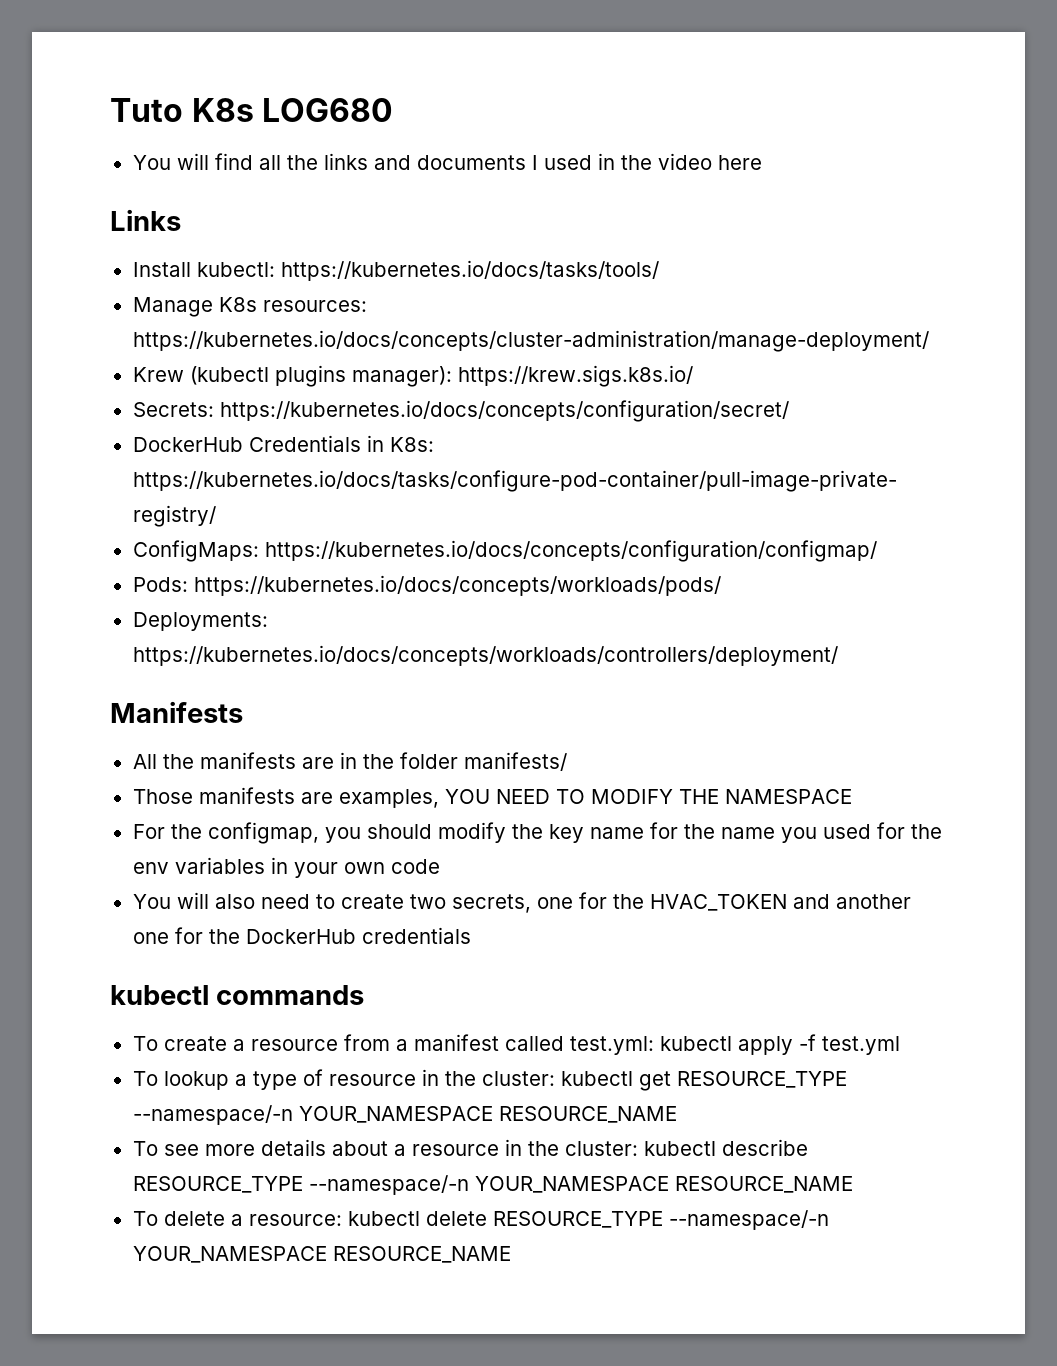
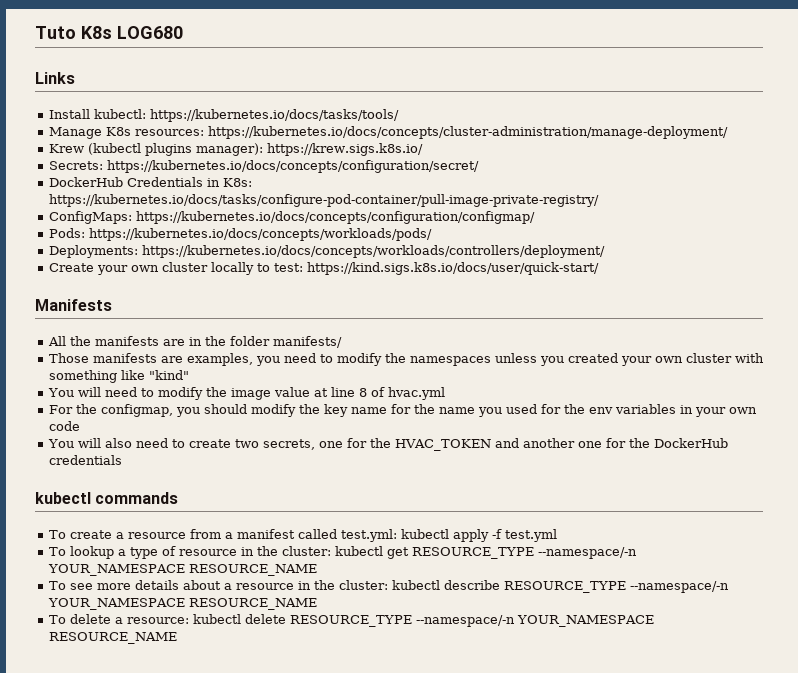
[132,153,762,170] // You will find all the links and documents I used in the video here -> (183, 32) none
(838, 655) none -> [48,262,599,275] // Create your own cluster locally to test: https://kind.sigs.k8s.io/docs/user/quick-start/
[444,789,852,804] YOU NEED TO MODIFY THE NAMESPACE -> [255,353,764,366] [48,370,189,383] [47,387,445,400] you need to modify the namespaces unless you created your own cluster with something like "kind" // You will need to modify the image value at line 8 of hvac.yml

********

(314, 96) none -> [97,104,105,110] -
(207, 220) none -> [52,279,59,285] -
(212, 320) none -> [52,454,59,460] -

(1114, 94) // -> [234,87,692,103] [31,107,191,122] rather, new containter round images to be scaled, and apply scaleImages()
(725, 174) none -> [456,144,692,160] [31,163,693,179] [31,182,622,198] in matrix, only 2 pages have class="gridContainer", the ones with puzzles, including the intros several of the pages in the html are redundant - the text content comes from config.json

********

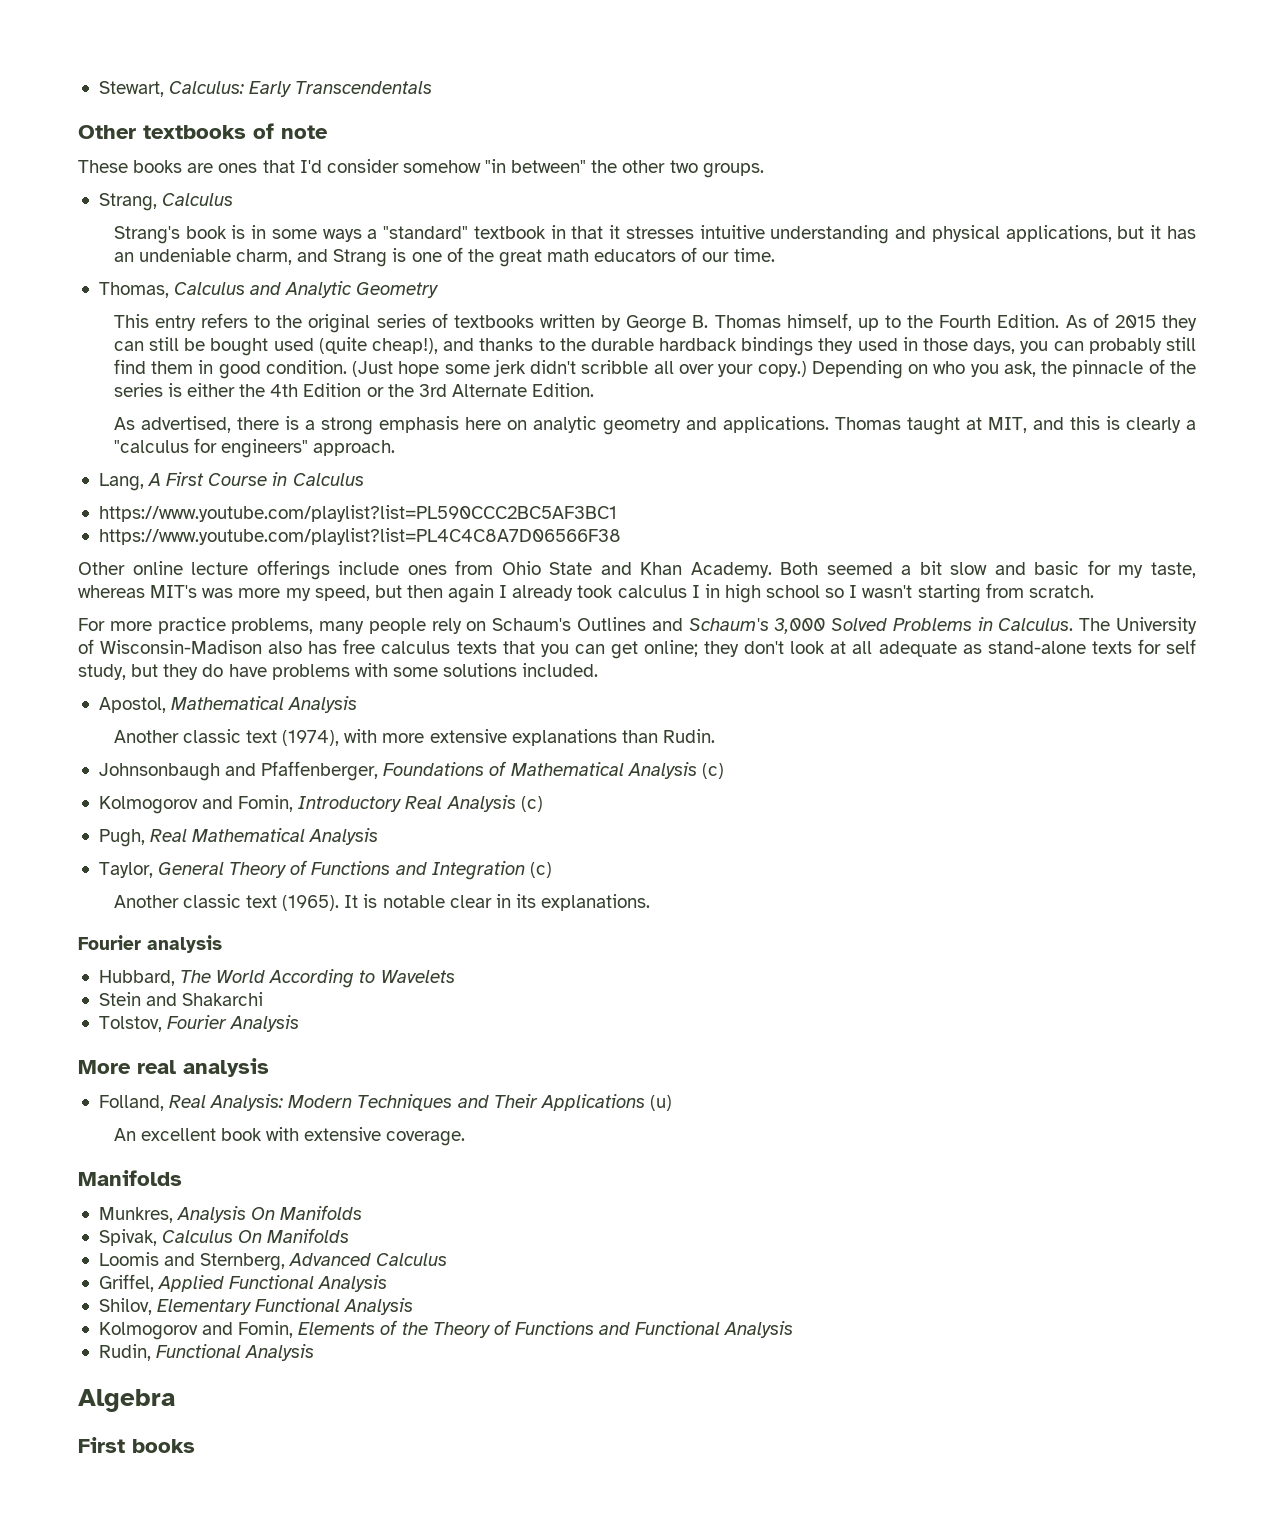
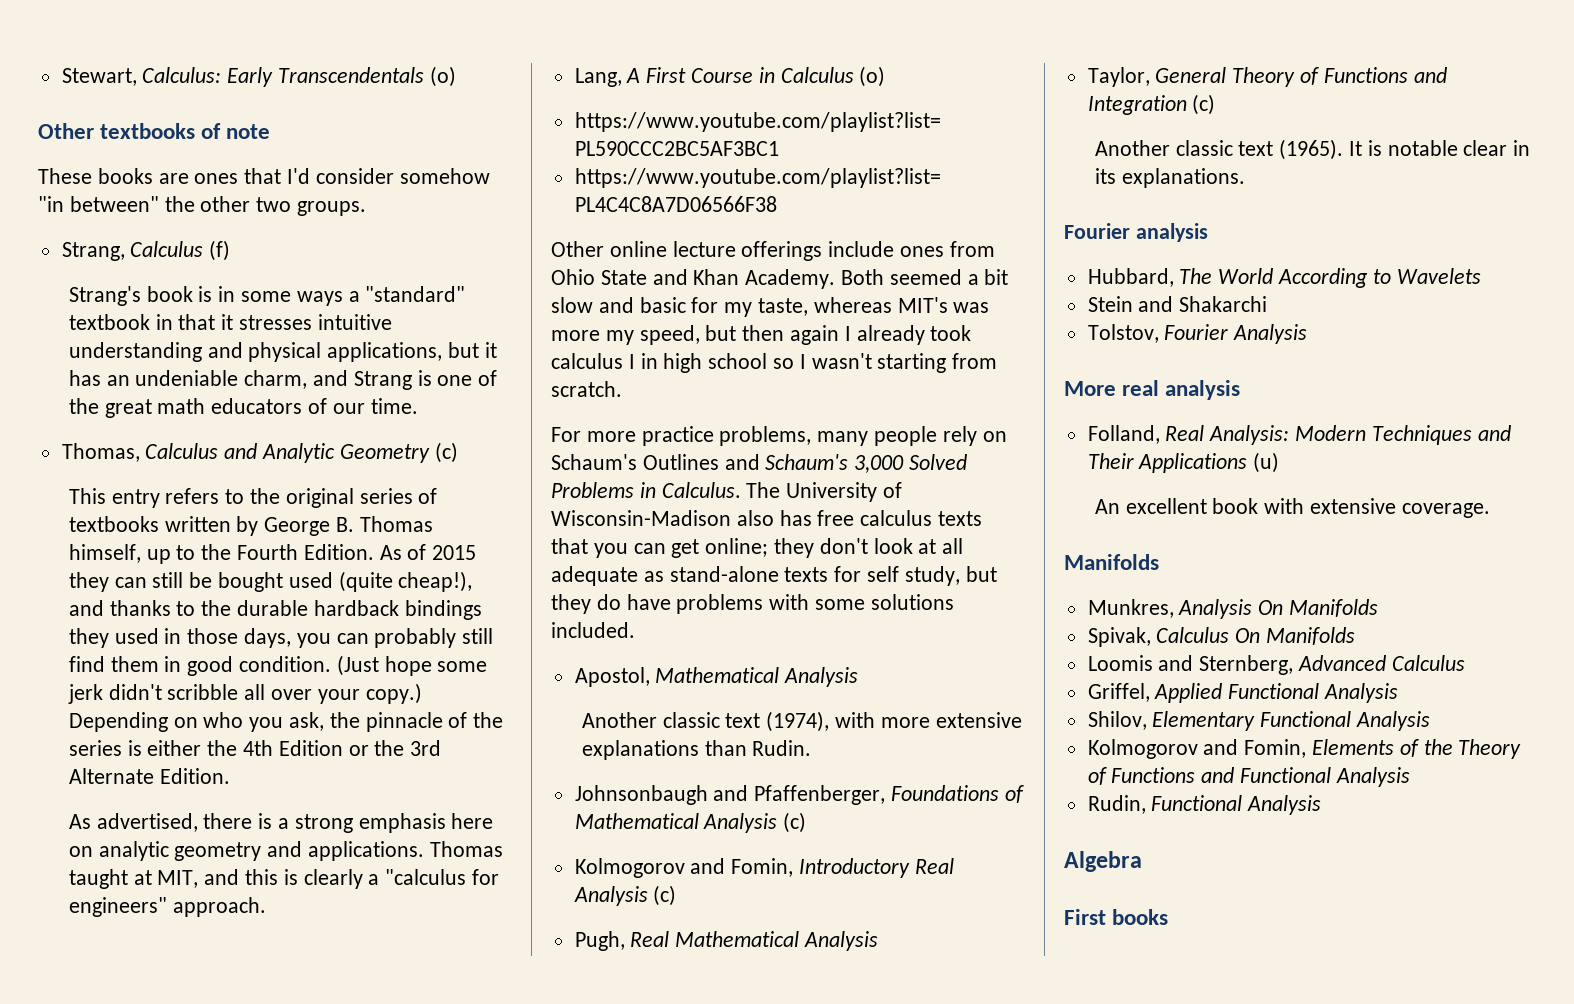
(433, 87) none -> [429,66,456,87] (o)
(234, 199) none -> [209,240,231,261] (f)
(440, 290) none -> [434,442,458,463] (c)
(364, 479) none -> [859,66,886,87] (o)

********

• _Problem to solve_
Scan the data for the string "will" and copy each line in which it occurs.

• _Task answer_
[132,153,762,170] // You will find all the links and documents I used in the video here -> (183, 32) none
[444,789,852,804] YOU NEED TO MODIFY THE NAMESPACE -> [255,353,764,366] [48,370,189,383] [47,387,445,400] you need to modify the namespaces unless you created your own cluster with something like "kind" // You will need to modify the image value at line 8 of hvac.yml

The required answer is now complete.